Canopy Growth’s share is growing at a slower-than-expected loss, while revenue is falling short


The US-listed shares of Canopy Growth Corp. CGC,
-5.08%
WEED,
-4.41%
hit 6.8% in prime trade on Monday, after the Canada-based cannabis company reported a slower-than-expected fiscal loss from the first quarter, although revenue went up less than forecast. The net loss for the quarter to June 30 is limited to C $ 108.5 million ($ 81.05 million), as 30 cents a share, of C $ 185.9 million, as 54 cents a share, in the year ago . The FactSet consensus was for a loss of 35 cents per share.

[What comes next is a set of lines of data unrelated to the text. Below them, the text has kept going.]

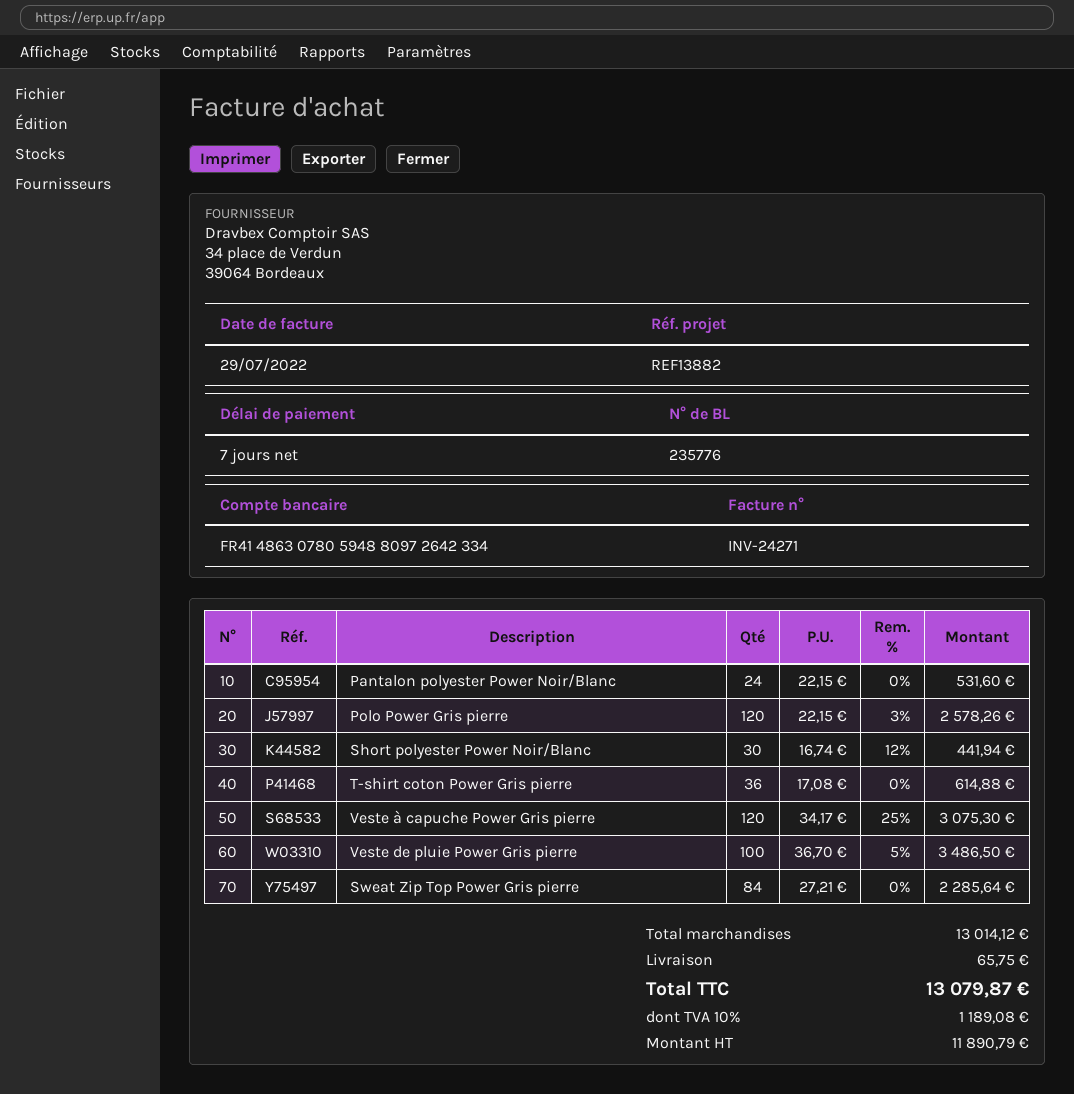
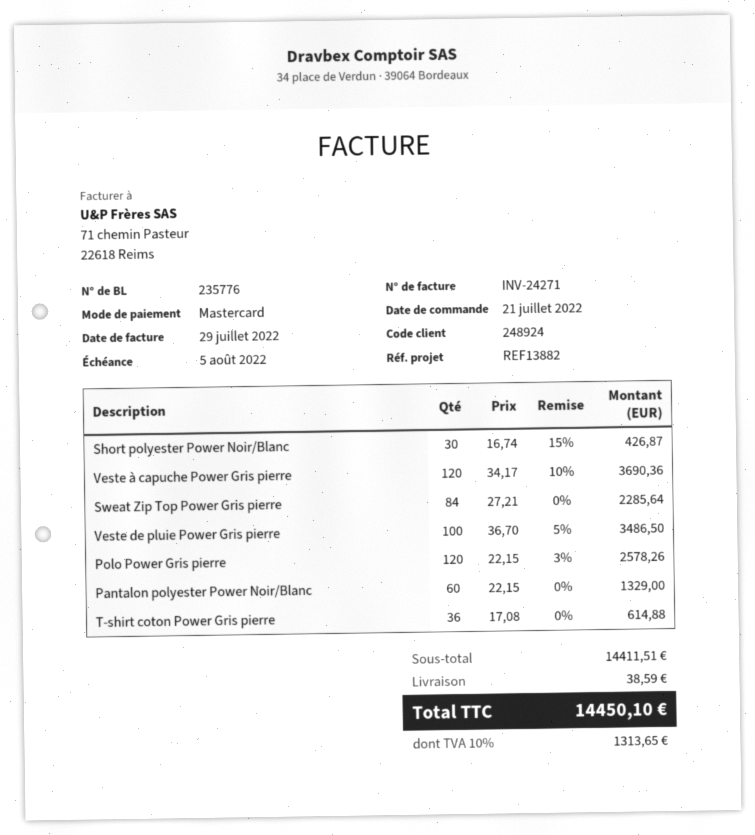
Pantalon polyester Power Noir/Blanc: 24 x 22.15 = 531.60 -> 60 x 22.15 = 1329.00
Short polyester Power Noir/Blanc: 30 x 16.74 - 12% = 441.94 -> 30 x 16.74 - 15% = 426.87
Veste à capuche Power Gris pierre: 120 x 34.17 - 25% = 3075.30 -> 120 x 34.17 - 10% = 3690.36
subtotal: 13014.12 -> 14411.51
shipping: 65.75 -> 38.59
tax: 10% = 1189.08 -> 10% = 1313.65
total: 13079.87 -> 14450.10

Revenue grew 22% to C $ 110.5 million ($ 82.47 million), below the FactSet consensus of C $ 112.3 million, as Canadian net recreational revenue fell 11%, while Canadian medical revenue increased 19% . “Following our previously announced restructuring actions, we have substantially reduced our spending and cash burn this quarter, in addition to the key percentage since the beginning of this calendar year by more than 18%,” said Chief Financial Officer Mike Lee. “Our marketing and R&D investments are being re-allocated to high-yield potential programs to support sales.” The stock has fallen 21.2% year to date to Friday, while the Cannabis ETF THCX,
-1.87%
has lost 20.6% and the S&P 500 SPX,
+ 0.06%
has received 3.7%.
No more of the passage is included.